Even so, every school labors under the fantasy
that it's going to find the next Emtriva—or
Gatorade, a huge success that came out of the
University of Florida. The jackpot is too rich
not to go for it.
In 2001, economists
Richard Jensen from Notre Dame and Marie
Thursby of the Georgia Institute of Technology
published a survey of university licensing
activity over a five-year period in the 1990s.

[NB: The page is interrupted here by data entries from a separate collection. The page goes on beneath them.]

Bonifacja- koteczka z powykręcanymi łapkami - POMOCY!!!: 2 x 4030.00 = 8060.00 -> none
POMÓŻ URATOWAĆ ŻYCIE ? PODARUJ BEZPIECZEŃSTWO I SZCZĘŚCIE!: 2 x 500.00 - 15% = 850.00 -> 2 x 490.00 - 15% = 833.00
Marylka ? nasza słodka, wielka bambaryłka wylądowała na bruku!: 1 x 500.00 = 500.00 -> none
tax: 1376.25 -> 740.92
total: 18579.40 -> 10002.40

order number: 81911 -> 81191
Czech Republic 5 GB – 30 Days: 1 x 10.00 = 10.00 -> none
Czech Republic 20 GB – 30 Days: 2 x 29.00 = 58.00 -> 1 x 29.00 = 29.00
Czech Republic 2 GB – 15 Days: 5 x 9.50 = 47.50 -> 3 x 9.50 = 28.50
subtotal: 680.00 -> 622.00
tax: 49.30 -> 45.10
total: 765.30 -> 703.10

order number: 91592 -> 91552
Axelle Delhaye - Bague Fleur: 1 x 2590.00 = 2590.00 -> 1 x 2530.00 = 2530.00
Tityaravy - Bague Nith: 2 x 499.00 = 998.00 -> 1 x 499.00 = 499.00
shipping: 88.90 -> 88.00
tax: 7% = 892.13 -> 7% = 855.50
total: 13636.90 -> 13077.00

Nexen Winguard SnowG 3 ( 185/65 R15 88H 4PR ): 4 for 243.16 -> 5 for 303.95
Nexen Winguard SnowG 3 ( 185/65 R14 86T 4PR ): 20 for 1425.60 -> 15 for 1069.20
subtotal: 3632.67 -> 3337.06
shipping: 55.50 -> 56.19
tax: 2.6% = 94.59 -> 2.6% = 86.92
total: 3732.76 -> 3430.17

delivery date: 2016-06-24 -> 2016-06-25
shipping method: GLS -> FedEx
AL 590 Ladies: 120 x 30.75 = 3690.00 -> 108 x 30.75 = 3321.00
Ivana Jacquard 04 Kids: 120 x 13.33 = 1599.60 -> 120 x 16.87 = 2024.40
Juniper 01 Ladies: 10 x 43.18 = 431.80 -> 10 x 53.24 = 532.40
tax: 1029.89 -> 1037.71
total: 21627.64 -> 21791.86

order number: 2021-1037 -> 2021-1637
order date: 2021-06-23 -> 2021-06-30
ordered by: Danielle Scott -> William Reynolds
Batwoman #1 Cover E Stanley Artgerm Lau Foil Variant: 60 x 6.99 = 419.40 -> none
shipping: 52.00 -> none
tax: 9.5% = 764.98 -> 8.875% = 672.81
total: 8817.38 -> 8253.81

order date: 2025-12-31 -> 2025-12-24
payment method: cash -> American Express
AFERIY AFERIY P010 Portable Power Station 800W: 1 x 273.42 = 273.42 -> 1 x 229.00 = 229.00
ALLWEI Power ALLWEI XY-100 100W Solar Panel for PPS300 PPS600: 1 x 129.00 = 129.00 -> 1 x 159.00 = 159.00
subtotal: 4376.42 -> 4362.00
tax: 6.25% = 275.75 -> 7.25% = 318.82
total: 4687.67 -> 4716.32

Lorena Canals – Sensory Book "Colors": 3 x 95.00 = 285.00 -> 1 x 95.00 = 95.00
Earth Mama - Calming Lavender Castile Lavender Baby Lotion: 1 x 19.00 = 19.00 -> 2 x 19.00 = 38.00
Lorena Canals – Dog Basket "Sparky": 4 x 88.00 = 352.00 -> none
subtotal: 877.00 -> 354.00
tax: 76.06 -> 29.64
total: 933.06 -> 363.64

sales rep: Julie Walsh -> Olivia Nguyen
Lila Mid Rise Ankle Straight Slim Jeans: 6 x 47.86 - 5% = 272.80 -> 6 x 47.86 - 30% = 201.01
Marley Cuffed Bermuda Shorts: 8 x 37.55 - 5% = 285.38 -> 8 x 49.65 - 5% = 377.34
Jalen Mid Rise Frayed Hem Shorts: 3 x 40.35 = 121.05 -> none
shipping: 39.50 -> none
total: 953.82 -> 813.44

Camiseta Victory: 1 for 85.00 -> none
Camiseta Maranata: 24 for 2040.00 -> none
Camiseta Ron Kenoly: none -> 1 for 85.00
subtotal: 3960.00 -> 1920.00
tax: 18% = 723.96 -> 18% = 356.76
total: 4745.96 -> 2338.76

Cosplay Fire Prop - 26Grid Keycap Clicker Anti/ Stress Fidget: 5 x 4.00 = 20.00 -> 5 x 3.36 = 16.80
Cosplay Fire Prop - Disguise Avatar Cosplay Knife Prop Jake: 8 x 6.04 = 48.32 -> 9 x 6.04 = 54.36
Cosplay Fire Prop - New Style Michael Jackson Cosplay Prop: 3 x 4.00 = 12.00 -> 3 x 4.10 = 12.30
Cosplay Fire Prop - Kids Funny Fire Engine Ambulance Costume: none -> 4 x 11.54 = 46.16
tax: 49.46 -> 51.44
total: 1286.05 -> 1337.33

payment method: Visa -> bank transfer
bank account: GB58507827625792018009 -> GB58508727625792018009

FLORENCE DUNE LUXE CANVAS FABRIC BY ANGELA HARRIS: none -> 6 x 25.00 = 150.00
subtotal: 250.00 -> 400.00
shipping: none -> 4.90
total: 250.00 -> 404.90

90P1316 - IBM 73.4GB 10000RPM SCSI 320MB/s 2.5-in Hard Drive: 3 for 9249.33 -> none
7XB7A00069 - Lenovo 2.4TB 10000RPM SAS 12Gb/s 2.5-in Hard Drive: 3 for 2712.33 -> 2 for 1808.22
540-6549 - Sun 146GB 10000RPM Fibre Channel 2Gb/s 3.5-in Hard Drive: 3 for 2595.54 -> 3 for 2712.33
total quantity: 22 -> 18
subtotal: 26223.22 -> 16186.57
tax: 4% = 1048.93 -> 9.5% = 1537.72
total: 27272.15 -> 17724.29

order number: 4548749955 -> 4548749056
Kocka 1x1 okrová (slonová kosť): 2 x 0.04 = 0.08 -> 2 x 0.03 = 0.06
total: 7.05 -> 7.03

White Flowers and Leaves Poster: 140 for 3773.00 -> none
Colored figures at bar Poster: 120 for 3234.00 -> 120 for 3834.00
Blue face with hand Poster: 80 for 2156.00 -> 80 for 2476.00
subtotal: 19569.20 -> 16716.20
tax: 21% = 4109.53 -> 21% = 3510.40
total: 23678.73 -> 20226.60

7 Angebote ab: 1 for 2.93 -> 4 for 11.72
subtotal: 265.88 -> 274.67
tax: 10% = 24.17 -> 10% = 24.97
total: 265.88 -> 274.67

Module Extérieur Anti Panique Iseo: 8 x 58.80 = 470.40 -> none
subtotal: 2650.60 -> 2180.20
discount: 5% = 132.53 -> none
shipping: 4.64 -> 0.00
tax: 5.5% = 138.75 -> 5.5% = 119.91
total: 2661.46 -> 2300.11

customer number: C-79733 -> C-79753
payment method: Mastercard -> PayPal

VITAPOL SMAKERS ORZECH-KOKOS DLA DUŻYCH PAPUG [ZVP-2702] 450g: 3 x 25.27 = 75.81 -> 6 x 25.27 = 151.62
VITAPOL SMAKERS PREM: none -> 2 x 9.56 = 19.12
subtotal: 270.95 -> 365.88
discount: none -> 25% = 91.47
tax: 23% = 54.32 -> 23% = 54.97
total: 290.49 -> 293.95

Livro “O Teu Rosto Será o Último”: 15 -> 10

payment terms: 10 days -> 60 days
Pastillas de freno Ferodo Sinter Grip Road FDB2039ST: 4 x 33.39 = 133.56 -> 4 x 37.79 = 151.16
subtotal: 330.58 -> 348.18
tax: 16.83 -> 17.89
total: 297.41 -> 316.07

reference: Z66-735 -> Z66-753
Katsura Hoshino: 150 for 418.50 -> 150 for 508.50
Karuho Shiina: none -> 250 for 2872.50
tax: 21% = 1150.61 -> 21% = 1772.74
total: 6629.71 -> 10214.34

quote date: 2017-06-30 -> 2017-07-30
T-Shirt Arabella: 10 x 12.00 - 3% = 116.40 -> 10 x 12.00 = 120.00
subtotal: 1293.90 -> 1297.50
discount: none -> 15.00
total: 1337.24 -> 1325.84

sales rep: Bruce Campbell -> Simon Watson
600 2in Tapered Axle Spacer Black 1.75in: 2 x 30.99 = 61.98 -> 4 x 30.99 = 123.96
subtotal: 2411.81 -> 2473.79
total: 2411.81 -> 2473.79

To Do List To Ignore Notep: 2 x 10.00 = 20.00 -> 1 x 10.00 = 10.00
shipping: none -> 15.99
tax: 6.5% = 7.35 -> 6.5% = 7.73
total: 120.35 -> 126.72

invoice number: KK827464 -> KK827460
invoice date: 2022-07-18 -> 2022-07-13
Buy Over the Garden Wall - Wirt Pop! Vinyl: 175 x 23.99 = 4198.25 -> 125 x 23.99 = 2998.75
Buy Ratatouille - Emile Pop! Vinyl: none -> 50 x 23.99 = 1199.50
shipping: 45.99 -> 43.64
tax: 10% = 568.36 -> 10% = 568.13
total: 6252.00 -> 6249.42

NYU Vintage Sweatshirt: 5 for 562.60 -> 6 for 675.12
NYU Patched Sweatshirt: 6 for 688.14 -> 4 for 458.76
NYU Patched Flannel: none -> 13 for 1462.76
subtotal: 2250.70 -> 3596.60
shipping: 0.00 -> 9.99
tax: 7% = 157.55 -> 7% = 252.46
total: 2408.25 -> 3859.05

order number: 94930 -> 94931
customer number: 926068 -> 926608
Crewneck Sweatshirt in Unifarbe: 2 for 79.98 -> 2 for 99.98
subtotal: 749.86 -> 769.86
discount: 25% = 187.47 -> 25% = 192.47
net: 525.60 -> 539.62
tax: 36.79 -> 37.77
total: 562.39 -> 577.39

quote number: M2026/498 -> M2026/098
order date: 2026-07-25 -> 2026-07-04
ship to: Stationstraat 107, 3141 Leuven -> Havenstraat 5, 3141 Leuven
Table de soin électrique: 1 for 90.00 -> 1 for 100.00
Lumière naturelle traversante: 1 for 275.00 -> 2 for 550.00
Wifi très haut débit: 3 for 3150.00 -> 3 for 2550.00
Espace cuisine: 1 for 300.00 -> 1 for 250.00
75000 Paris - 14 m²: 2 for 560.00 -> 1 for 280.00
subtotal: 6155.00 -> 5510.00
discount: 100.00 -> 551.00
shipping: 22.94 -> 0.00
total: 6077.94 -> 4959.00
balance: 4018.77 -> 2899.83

They asked administrators and faculty
researchers at 62 universities, "What's the
most important outcome of technology
transfer?" The top answer by far given by
university officials was "revenue." Yes, it
was nice to see important discoveries
commercialized and the knowledge disseminated
as widely as possible. But hey, we're in this
for the money.
That certainly seemed to be the message in a
recent court case involving Columbia
University. Last year Columbia threatened to
revoke the licenses of several leading biotech
and pharmaceutical companies for the use of a
critically important process in drug discovery
and development called co-transformation. (The
companies sued, and the cases ended up in a
federal court in Massachusetts.) In the late
1970s three Columbia researchers, Richard
Axel, Michael Wigler, and Saul Silverstein,
all working with funding from the NIH, figured
out a way to vastly improve the efficiency of
a technique used in genetic engineering. They
filed for patents in February 1980—prior to
Bayh-Dole. But the NIH assigned the title to
Columbia once the university promised to "use
all reasonable effort to bring the [Axel
patents ] to the commercial market through
licensing on a non-exclusive, royalty-free, or
reasonable royalty basis." The federal agency
even admonished Columbia not to engage in
"repressive" licensing practices.
The Axel patents were amazingly huge
moneymakers for Columbia (and yes, the three
inventors got rich too), bringing in a total
haul of about $600 million during their
20-year patent life. The university had
licensed co-transformation to 11 drugmakers
and collected royalties on 19 different drugs
for various diseases. Amgen had used the Axel
technology while making its bestselling anemia
drug, Epogen; Bayer and Wyeth each made
hemophilia drugs; Genentech used it in making
its blockbuster breast-cancer drug, Herceptin.
But when the patent life ran out, Columbia
announced that—surprise—it had secured a new
patent, issued in 2002, that won't expire
until 2019. (The patent application was filed
in secret in 1995.) And the invention, as it
turns out, comes out of the original
taxpayer-funded work done by Axel, Wigler, and
Silverstein long ago (and somehow not included
in the three patents Columbia had already
received). University lawyers had pulled off
the trick by filing a secret "continuation"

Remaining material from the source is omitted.